We’ve all had the experience of playing a game of Temple Run or Angry Birds and thinking “Yeah, this is fun and all, but I really with this game would deliver a mild electrical shock through my phone.” Soon, you may get the chance to turn that fantasy into reality thanks to the work of computer interaction researcher Pedro Lopes, who has developed a new control interface for playing games on your phone — one that uses electrodes to shock players.
The shock delivered by Lopes’ feedback device isn’t enough to cause pain, he told New Scientist, but just powerful enough to stimulate muscles in the hand. By tensing those muscles, Lopes hopes to create a force for people to fight against in games and a genuinely interactive answer to tired “controller rumble” features. Essentially, players will end up fighting the force generated by their own muscle spasms.
Now I’m all in favor of innovation, but… isn’t this a little much? Maybe we can all just agree that, where the matter of gaming peripherals is concerned, maybe “electrodes that shock you” are taking things a little far? Or maybe not. What do I know? Considering this isn’t the first swing at a controller that zaps you while you’re playing, there are clearly segments of the market here I’m just not getting. And I’m OK with that.

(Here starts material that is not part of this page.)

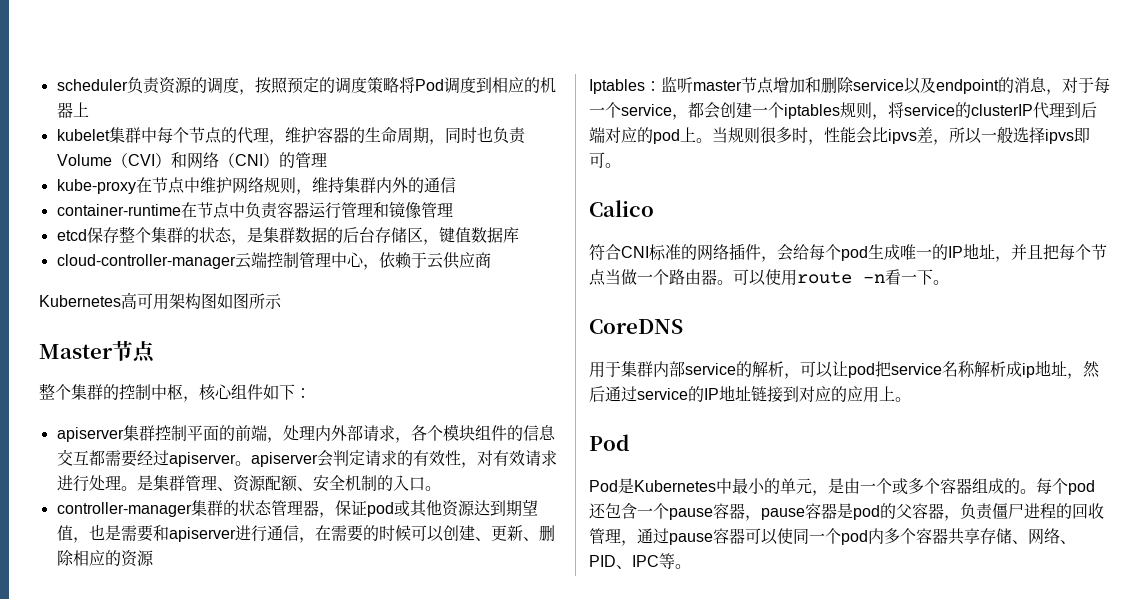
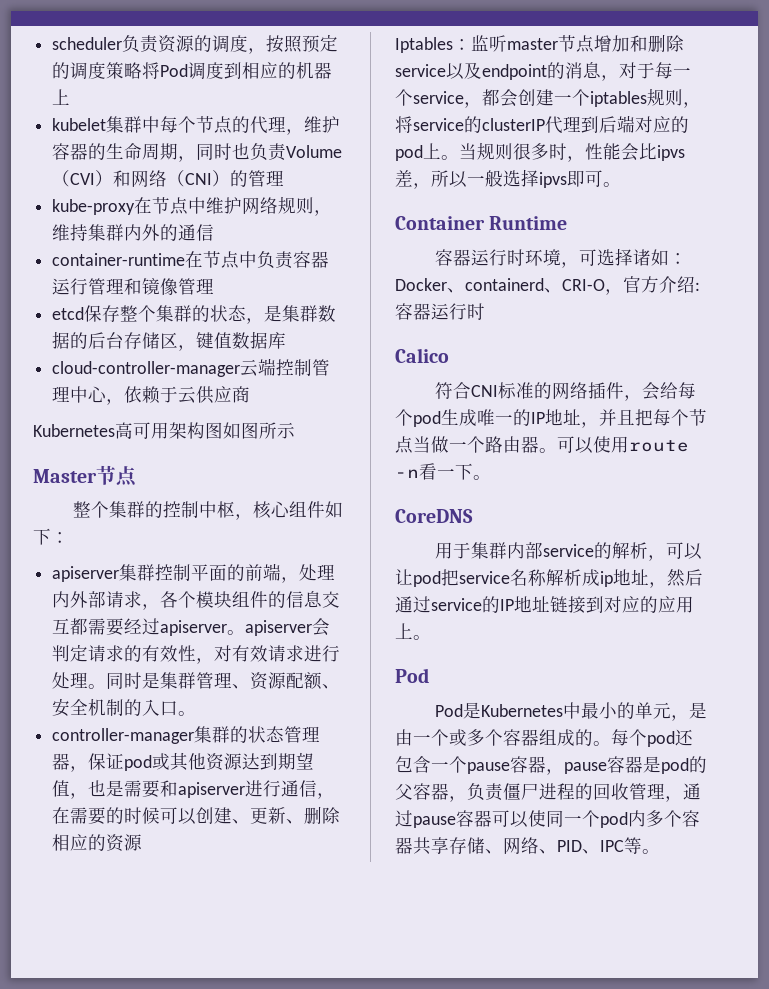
(137, 488) none -> [106,672,143,689] 同时
(621, 165) none -> [395,216,568,230] [434,248,687,268] [395,276,700,295] [395,303,485,320] // Container Runtime // 容器运行时环境，可选择诸如：Docker、containerd、CRI-O，官方介绍:容器运行时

I’m also going to go on the record as not being a huge fan of games where people have to swing their phones about wildly, as these games are inevitably played by people standing next to me on public transit who, of course, take umbrage at the fact that there are people standing in what is clearly their own personal arcade, and then I have to spend the rest of my train or bus ride seeing if I can hate a person so much that they go blind. It hasn’t worked yet — to my knowledge — but it has saved me several assault charges.
That’s not to say there aren’t plenty of applications where a mild electric shock from a phone wouldn’t be welcome. Every time you try to text your ex, for example, or any email you try to send your boss after midnight on a weekend, a short sharp shock from your phone would be appropriate, and might even prove to be a teachable moment. Maybe we can get to work on those, soon? Asking for a friend, of course.